DATA EXCERPTS:
****

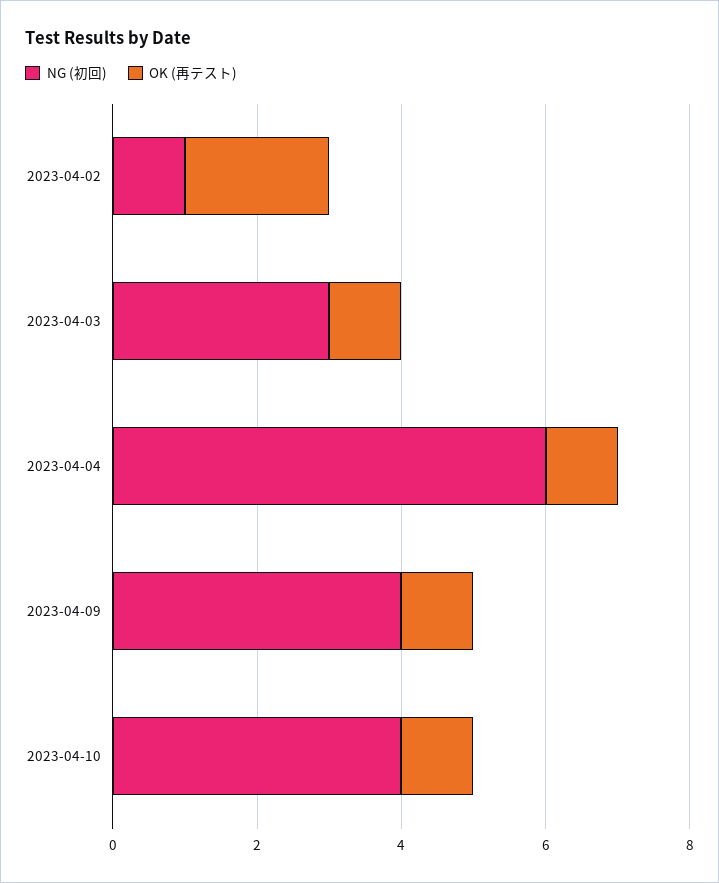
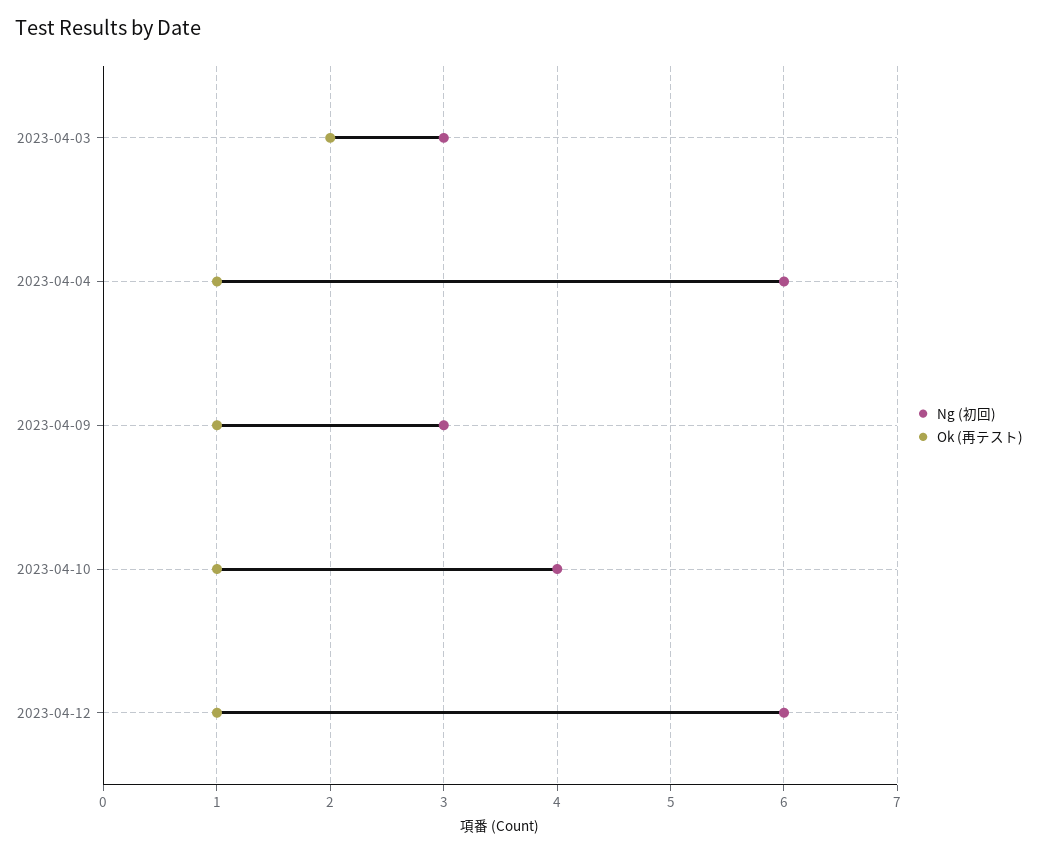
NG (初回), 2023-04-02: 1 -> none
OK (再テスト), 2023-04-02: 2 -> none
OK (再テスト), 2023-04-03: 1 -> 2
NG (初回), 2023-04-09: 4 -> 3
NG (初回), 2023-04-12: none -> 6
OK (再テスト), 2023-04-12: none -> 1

****

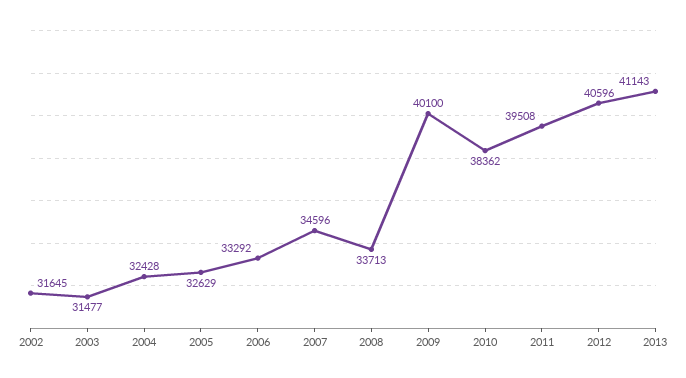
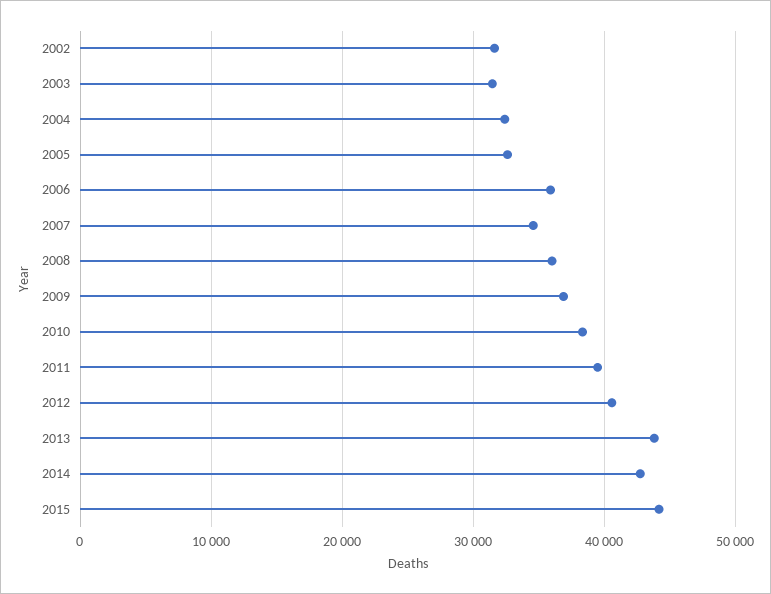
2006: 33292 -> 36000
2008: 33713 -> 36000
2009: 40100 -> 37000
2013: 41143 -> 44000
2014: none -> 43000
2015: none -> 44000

****

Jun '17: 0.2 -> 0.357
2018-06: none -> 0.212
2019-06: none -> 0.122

****

INSTRUCTIONS TO FOLLOW: Please reproduce the lines from the line with "2009: 40100 -> 37000" to the line with "2015: none -> 44000", both ends included, exactly as they appear above.

EXERCISE OUTPUT:
2009: 40100 -> 37000
2013: 41143 -> 44000
2014: none -> 43000
2015: none -> 44000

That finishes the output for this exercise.